• Hardware Platform (Jetson / GPU) 1080 Ti
• DeepStream Version 5.1 (Official Docker Container)
• Problem Description:
Hi, I’m now woring on a face detection task, and I’m having trouble with the output given by the nvinfer.
I exported a pre-trained detection model using pytroch to ONNX model, then I used DeepStream 5.1 to run the ONNX model with single image (ref: deepstream-image-decode-test) using the official guide, and got a wrong result.
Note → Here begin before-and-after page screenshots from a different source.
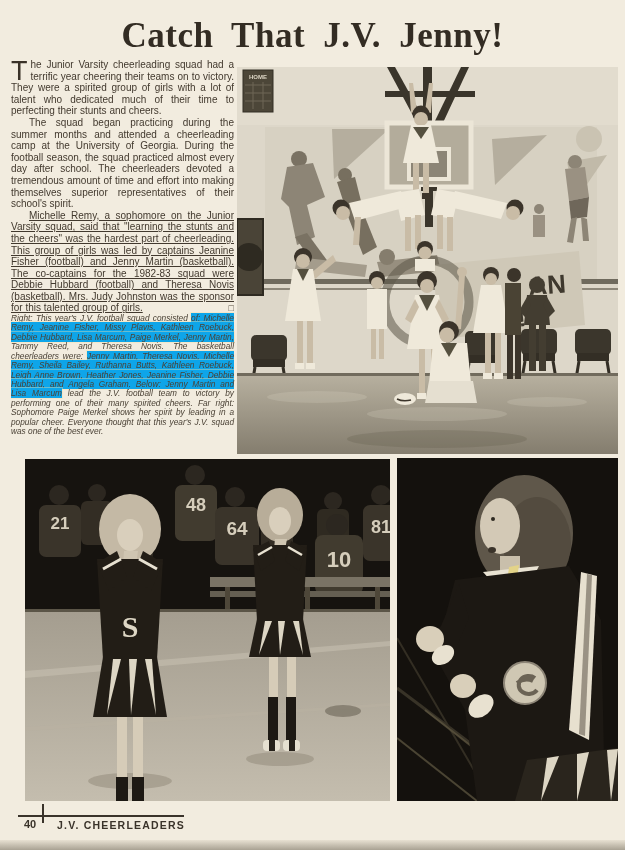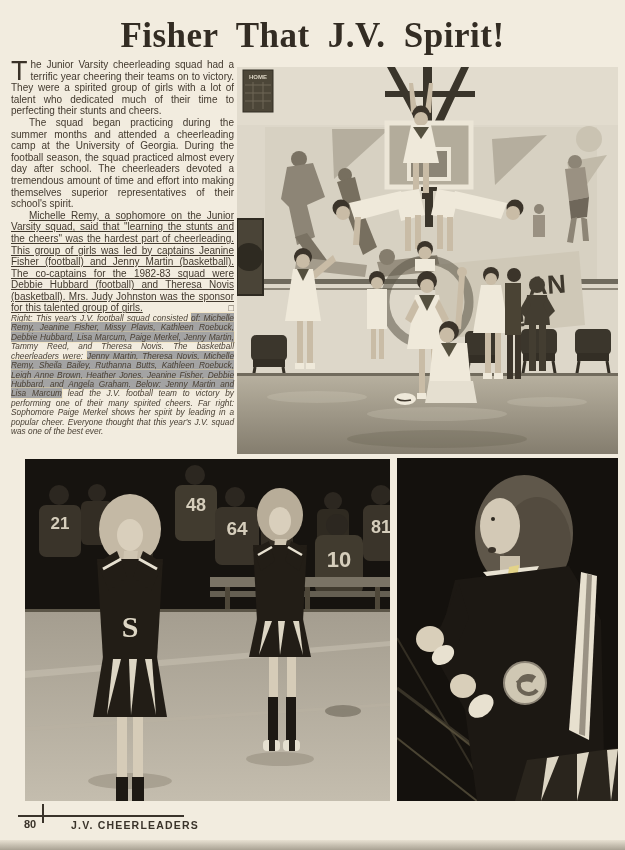"Fisher That J.V. Spirit!" h1.title { text: Fisher That J.V. Spirit -> Catch That J.V. Jenny }
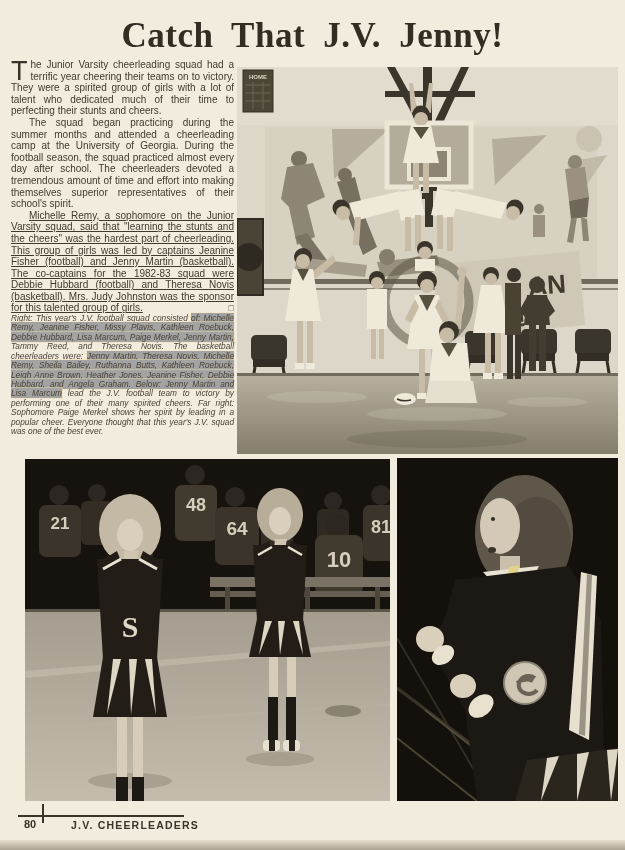"of: Michelle Remy, Jeanine Fisher," .caption .hl { background: #a3a3a3 -> #0ea5e9 }
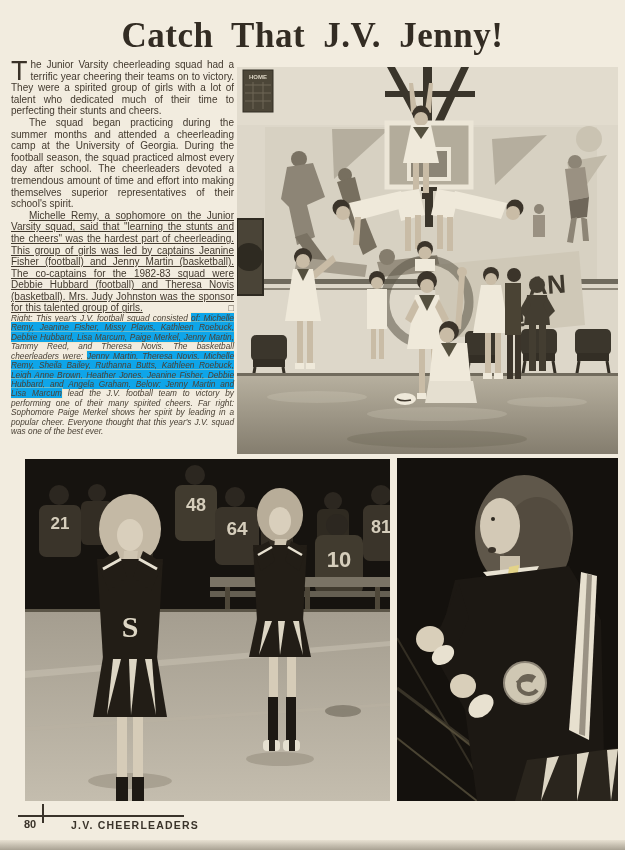"80" div.page-number { text: 80 -> 40 }
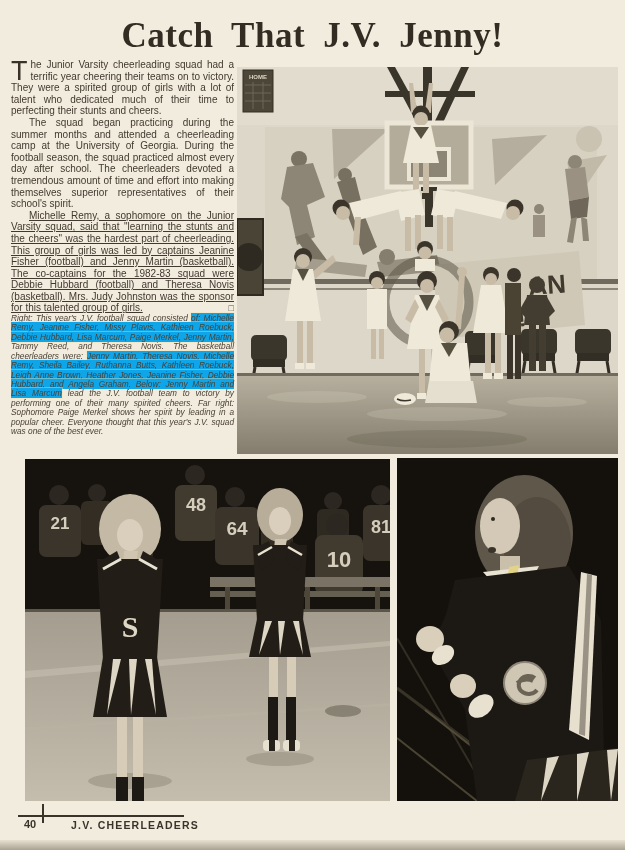"J.V. CHEERLEADERS" .section-title { left: 71px -> 57px }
I have implemented the custom lib with C++, and a simple unit test was applied to make sure that the creation of anchors and bbox decoding process works correctly.
Meanwhile, I have run the ONNX model with onnxruntime package, the result also showed all the faces.
So, now the trouble should be: Using DeepStream nvinfer, the output of the same model is different from the pytorch or onnxrutime ones.
• How to reproduce the issue ?
Config and code files are all available on google drive.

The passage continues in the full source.